The study included a Preliminary Solubility Test, a Preliminary Range Finding Test (Informatory Toxicity Test), an Initial Mutation Test (Plate Incorporation Method) and a Confirmatory Mutation Test (Pre-Incubation Method, Prival modification).

Based on the results of the Solubility Test, the test item was dissolved in Distilled water. Concentrations of 5000; 2500; 1000; 316; 100; 31.6 and 10 µg/plate were examined in the Range Finding Test. Based on the results of the Range Finding Test, the test item concentrations in the two independently performed main experiments (Initial Mutation Test and Confirmatory Mutation Test) were:5000; 1581; 500; 158.1; 50; 15.81 and 5 μg/plate.

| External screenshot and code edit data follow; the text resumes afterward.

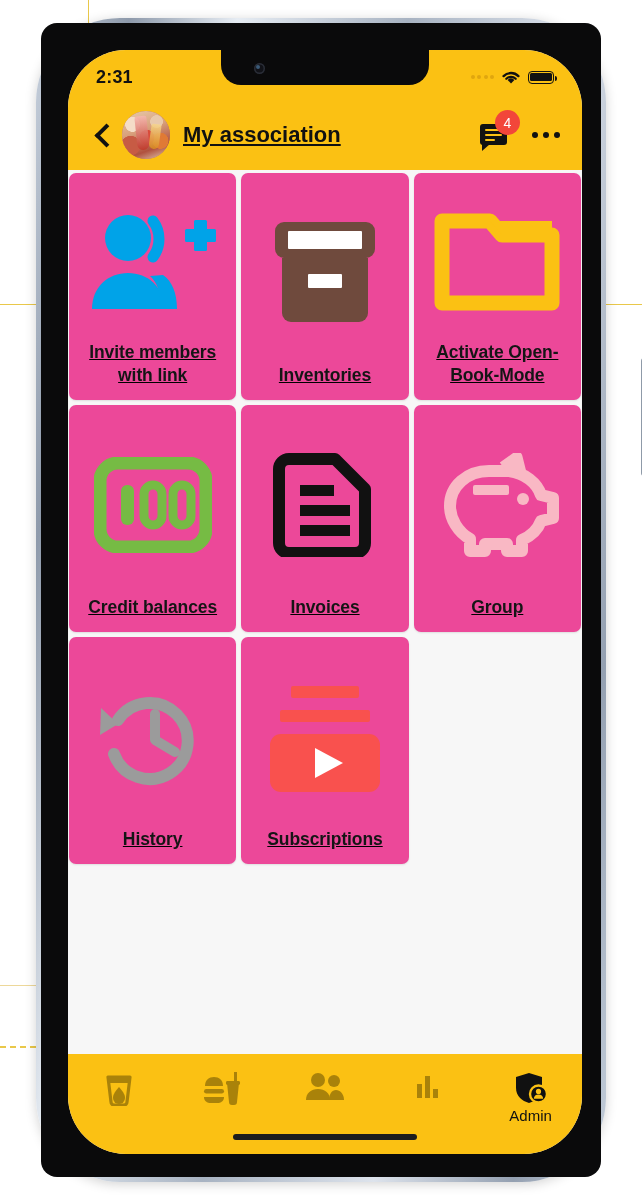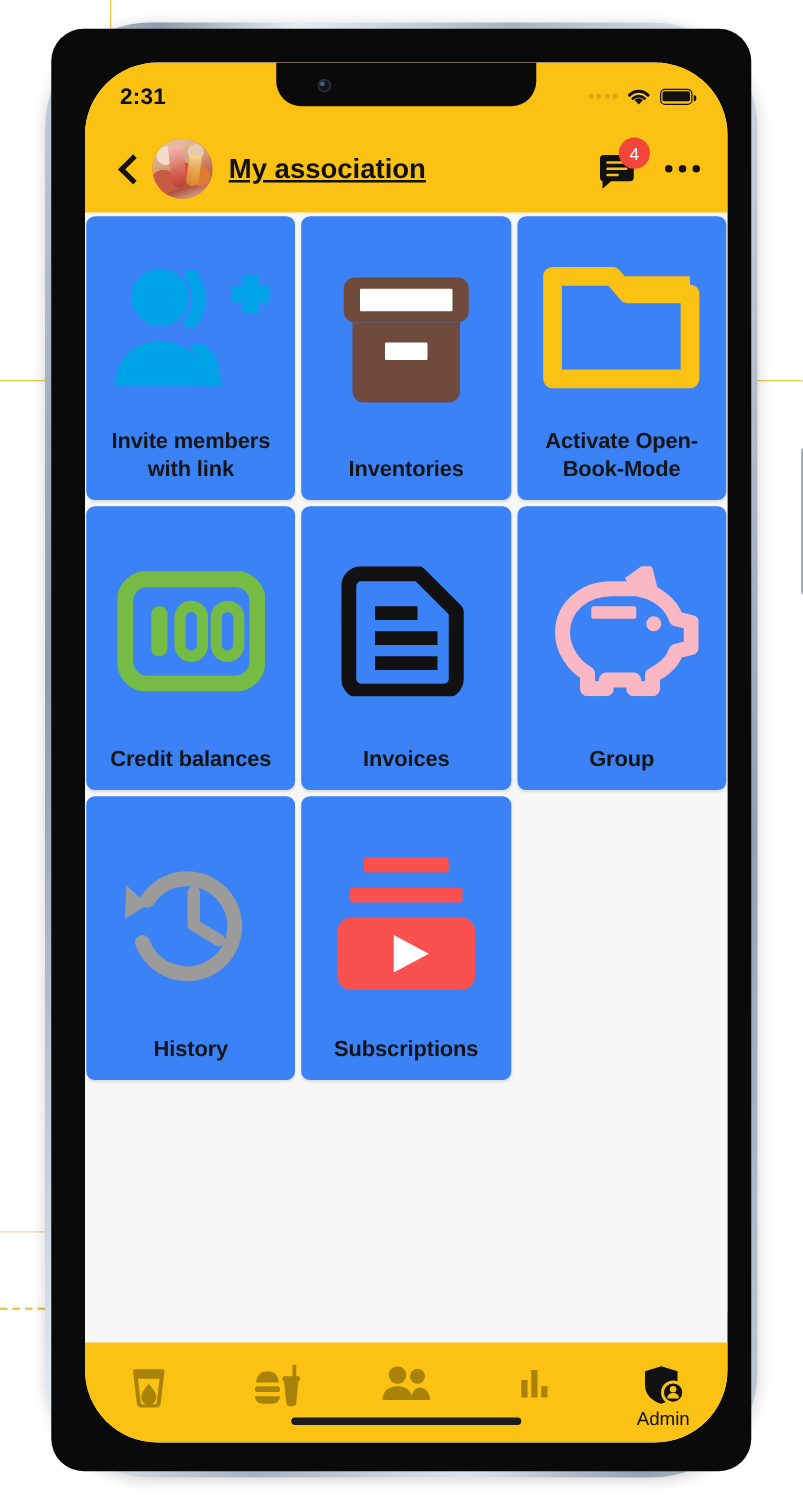--- a/index.html
+++ b/index.html
@@ -27,21 +27,21 @@
     position: absolute;
     left: 36px; top: 18px;
     width: 570px; height: 1164px;
     border-radius: 84px;
     background: linear-gradient(100deg,#c9d2de 0%,#8e9aab 12%,#e6ecf3 26%,#a8b3c2 48%,#dde3ec 70%,#94a0b1 88%,#c5cfdb 100%);
     box-shadow: 0 2px 12px rgba(0,0,0,0.18);
   }
   .phone-inner {
     position: absolute;
     left: 5px; top: 5px; right: 5px; bottom: 5px;
-    border-radius: 26px;
+    border-radius: 16px;
     background: #0a0a0b;
   }
   .screen {
     position: absolute;
     left: 27px; top: 27px;
     width: 514px; height: 1104px;
     border-radius: 58px;
     background: #f7f7f7;
     overflow: hidden;
   }
@@ -197,44 +197,45 @@
     background: #f7f7f7;
     overflow: hidden;
   }
   .grid {
     display: grid;
     grid-template-columns: repeat(3, 1fr);
     gap: 5px;
     padding: 3px 1px 0 1px;
   }
   .tile {
-    background: #3b82f6;
+    background: #ec4899;
     border-radius: 7px;
     height: 227px;
     display: flex; flex-direction: column;
     align-items: center; justify-content: flex-end;
     padding: 10px 6px 14px;
     box-shadow: 0 1px 2px rgba(0,0,0,0.10);
     cursor: pointer;
+    text-decoration: underline;
   }
   .tile-icon {
     flex: 1 1 auto;
     display: flex; align-items: center; justify-content: center;
     width: 100%;
   }
   .tile-label {
     font-size: 17.5px; font-weight: bold; color: #151515;
     text-align: center; line-height: 1.28;
     letter-spacing: -0.1px;
   }
 
   
   .bottomnav {
     position: absolute; left: 0; right: 0; bottom: 0;
-    height: 80px;
+    height: 100px;
     background: #fbc113;
     display: flex; align-items: flex-start;
     padding-top: 18px;
     z-index: 15;
   }
   .nav-item {
     flex: 1;
     display: flex; flex-direction: column;
     align-items: center; gap: 3px;
     cursor: pointer;

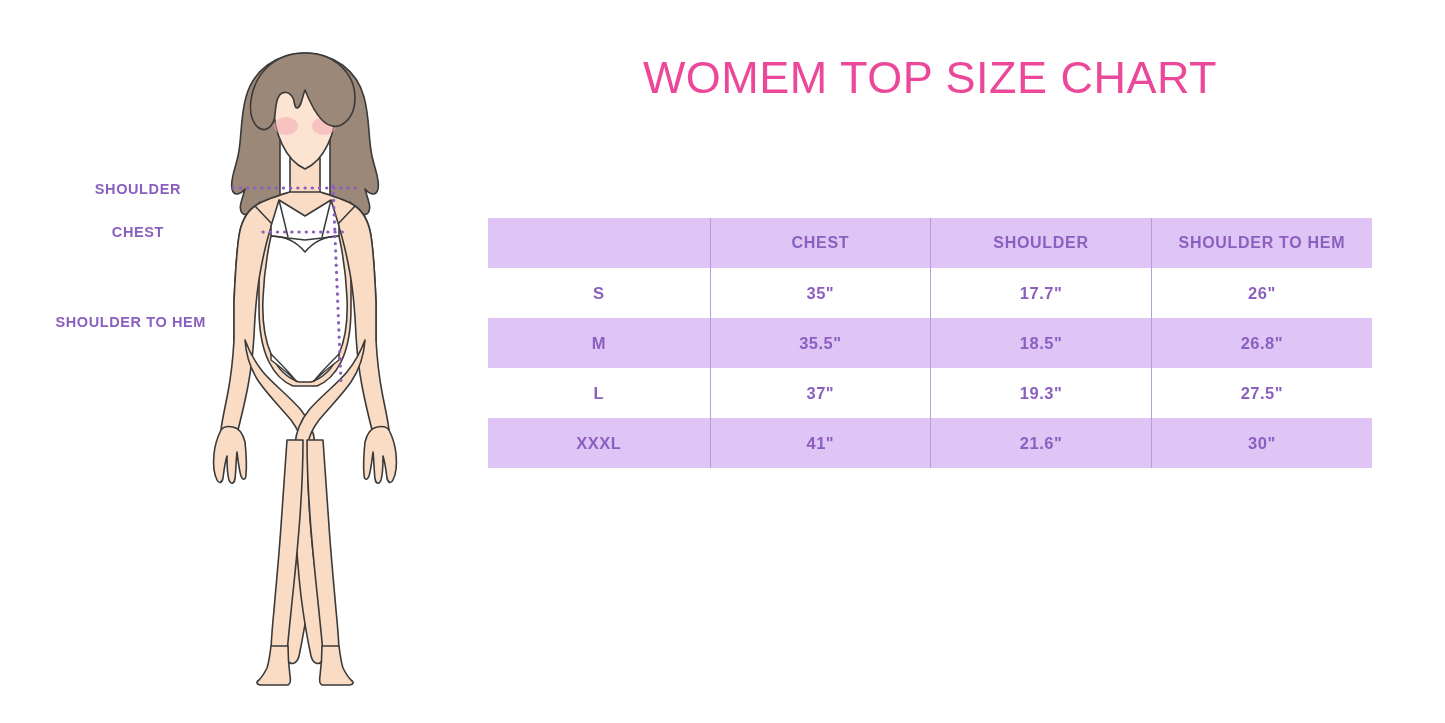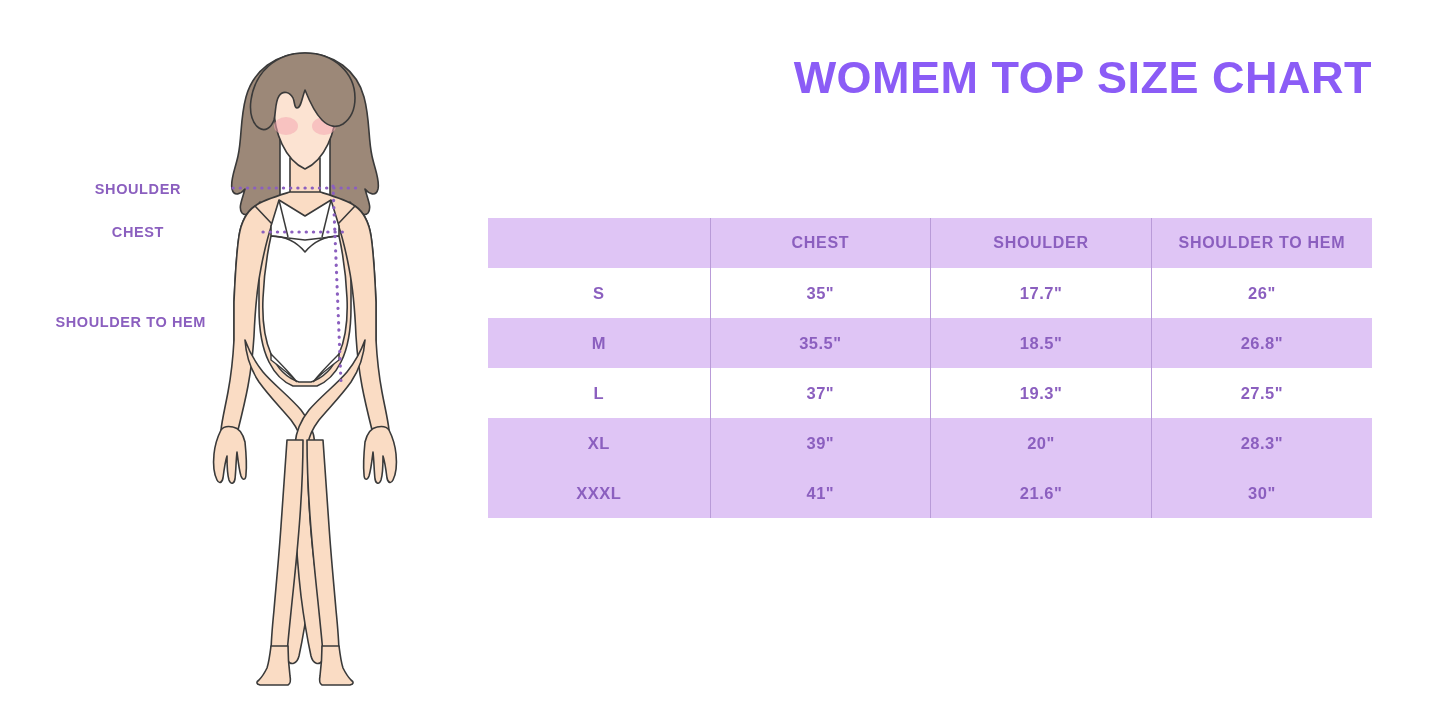--- a/index.html
+++ b/index.html
@@ -19,25 +19,25 @@
     height: 723px;
     background: #ffffff;
   }
 
   
   #chart-title {
     position: absolute;
     left: 488px;
     top: 52px;
     width: 884px;
-    text-align: right;
+    text-align: center;
     font-size: 45px;
-    font-weight: bold;
+    font-weight: normal;
     letter-spacing: 0.5px;
-    color: #8b5cf6;
+    color: #ec4899;
     font-family: "Liberation Sans", sans-serif;
     white-space: nowrap;
   }
 
   
   #figure-panel {
     position: absolute;
     left: 0px;
     top: 0px;
     width: 470px;
@@ -378,26 +378,20 @@
         <td>18.5"</td>
         <td>26.8"</td>
       </tr>
       <tr class="row-plain">
         <td>L</td>
         <td>37"</td>
         <td>19.3"</td>
         <td>27.5"</td>
       </tr>
       <tr class="row-shade">
-        <td>XL</td>
-        <td>39"</td>
-        <td>20"</td>
-        <td>28.3"</td>
-      </tr>
-      <tr class="row-shade">
         <td>XXXL</td>
         <td>41"</td>
         <td>21.6"</td>
         <td>30"</td>
       </tr>
     </tbody>
   </table>
 
 </div>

In the Initial Mutation Test and Confirmatory Mutation Test, none of the observed revertant colony numbers were above the respective biological threshold value. There were no consistent dose-related trends and no indication of any treatment effect.

In all test item treated groups, the numbers of revertant colonies were below the biological relevance when compared with the solvent controls and were within the historical control range and were within the normal biological variability of the test system.

The mean values of revertant colonies of the solvent control plates were within the historical control data range, the reference mutagens showed the expected increase in the number of revertant colonies, the viability of the bacterial cells was checked by a plating experiment in each test. The tests were considered to be valid.

 

The reported data of this mutagenicity assay show that under the experimental conditions applied the test item did not induce gene mutations by base pair changes or frameshifts in the genome of the strains used.

In conclusion, the test item Reactive Blue F08-0170 had no mutagenic activity on the growth of the bacterium tester strains under the test conditions used in this study.